> [The input]
....................

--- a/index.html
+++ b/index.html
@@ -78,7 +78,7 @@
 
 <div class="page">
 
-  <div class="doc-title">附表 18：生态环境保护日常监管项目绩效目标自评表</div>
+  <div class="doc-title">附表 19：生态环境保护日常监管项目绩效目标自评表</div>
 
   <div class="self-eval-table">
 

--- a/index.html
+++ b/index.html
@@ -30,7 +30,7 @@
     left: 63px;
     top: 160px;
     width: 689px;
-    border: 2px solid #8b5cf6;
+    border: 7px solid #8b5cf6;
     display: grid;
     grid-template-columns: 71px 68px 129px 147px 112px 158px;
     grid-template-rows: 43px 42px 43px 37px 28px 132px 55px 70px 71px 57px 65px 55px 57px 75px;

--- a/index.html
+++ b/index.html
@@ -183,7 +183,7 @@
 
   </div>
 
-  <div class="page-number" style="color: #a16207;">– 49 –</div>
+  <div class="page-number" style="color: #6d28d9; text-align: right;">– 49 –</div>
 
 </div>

....................

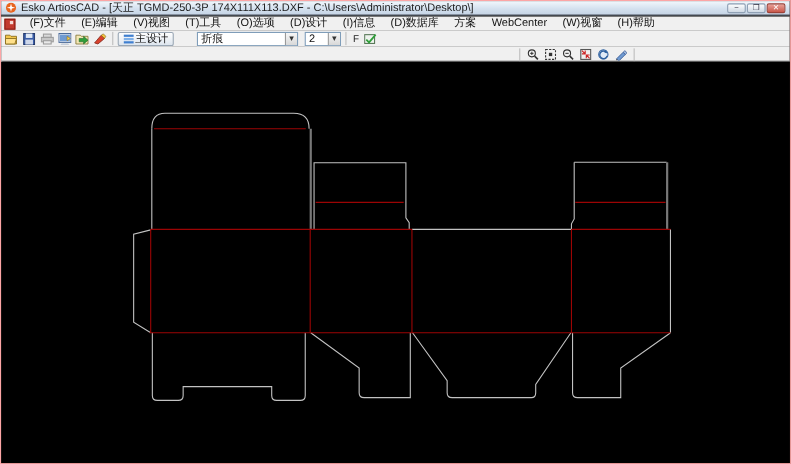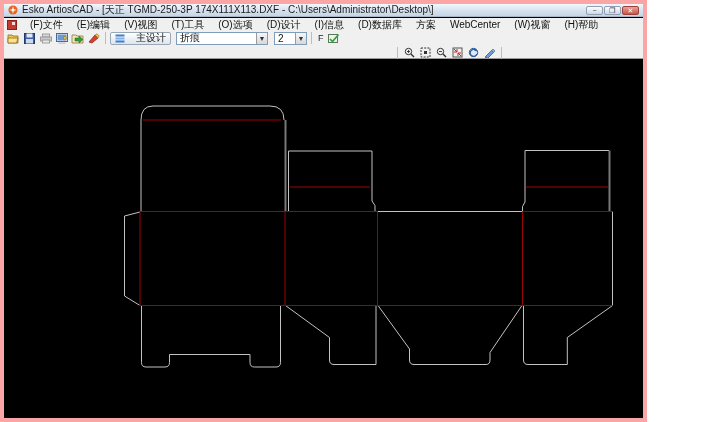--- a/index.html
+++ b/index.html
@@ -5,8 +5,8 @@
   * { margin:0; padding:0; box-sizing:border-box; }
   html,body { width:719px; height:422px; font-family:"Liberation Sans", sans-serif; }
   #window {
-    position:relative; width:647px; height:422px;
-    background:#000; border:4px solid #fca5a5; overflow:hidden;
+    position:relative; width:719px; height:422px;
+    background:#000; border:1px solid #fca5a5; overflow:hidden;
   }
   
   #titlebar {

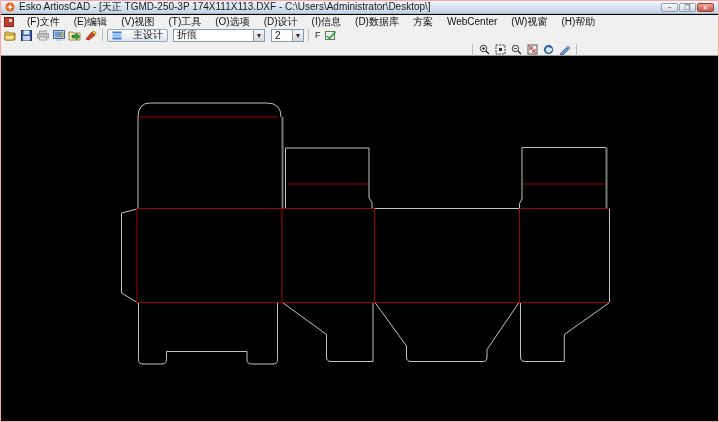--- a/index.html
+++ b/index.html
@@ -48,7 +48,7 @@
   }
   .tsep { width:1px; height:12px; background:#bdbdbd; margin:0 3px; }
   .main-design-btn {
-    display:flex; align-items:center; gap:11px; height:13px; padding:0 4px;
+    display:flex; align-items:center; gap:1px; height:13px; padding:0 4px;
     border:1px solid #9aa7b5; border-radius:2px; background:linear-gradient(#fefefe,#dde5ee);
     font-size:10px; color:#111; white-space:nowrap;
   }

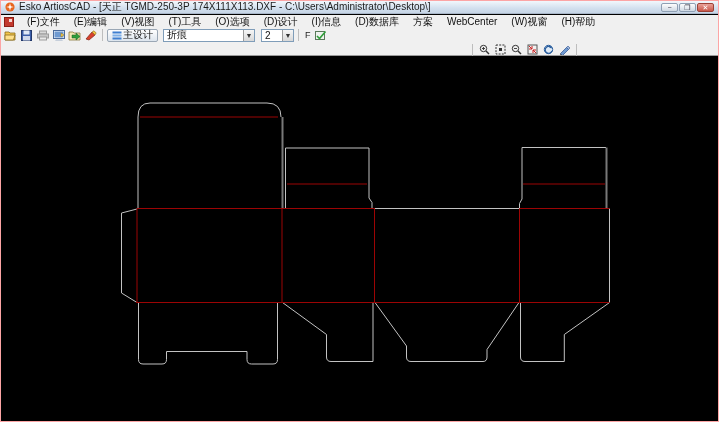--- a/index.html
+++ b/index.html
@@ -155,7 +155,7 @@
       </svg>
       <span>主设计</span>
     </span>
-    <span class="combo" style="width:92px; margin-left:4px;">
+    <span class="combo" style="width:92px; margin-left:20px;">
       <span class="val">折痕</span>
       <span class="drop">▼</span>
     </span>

....................

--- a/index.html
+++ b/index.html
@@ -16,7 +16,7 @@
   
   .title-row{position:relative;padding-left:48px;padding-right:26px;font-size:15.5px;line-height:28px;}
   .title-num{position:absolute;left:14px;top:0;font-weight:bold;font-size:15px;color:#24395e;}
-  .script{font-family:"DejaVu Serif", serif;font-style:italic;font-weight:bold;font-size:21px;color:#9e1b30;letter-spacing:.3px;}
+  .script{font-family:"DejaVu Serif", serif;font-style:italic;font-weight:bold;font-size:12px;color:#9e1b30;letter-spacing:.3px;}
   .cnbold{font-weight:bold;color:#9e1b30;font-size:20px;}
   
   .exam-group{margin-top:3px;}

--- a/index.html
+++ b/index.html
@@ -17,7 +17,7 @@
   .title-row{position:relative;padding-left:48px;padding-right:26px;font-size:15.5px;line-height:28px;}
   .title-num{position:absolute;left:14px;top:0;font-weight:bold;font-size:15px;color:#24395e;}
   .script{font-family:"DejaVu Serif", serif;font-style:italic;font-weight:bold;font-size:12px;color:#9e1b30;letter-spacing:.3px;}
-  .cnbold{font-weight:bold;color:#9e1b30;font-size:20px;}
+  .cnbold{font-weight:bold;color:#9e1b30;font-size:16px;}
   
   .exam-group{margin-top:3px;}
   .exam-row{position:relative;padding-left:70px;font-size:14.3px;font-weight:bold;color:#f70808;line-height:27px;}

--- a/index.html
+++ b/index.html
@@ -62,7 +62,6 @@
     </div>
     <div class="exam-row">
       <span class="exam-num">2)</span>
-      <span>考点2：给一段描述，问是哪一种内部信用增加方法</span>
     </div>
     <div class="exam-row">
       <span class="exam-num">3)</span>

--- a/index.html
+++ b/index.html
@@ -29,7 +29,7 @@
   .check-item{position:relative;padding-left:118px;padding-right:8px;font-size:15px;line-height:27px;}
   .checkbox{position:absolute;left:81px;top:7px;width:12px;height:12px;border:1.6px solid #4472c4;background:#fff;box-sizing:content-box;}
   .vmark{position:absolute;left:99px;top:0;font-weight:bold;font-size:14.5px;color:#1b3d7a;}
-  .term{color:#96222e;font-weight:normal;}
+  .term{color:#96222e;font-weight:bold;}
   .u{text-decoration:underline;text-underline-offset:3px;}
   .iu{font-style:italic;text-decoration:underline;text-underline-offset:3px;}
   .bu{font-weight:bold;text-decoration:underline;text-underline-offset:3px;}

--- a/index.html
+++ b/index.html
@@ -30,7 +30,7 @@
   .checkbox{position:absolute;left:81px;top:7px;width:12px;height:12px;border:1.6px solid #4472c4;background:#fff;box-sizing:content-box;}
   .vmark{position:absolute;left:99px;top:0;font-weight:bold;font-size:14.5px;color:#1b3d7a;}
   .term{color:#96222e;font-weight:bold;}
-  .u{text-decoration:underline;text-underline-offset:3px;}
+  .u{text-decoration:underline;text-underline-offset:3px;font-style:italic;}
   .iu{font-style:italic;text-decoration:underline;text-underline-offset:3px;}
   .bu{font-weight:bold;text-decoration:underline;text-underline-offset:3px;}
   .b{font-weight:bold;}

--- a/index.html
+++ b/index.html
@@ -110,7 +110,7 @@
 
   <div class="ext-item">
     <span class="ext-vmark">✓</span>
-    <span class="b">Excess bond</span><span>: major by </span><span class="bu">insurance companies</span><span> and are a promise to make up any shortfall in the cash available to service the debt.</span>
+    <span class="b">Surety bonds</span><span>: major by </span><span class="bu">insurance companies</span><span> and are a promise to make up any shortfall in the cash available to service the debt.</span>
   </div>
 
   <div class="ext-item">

....................

> [Your instructions]
Look through the material above for the word "make" and copy every line that has it.

> [Result below]
-    <span class="b">Excess bond</span><span>: major by </span><span class="bu">insurance companies</span><span> and are a promise to make up any shortfall in the cash available to service the debt.</span>
+    <span class="b">Surety bonds</span><span>: major by </span><span class="bu">insurance companies</span><span> and are a promise to make up any shortfall in the cash available to service the debt.</span>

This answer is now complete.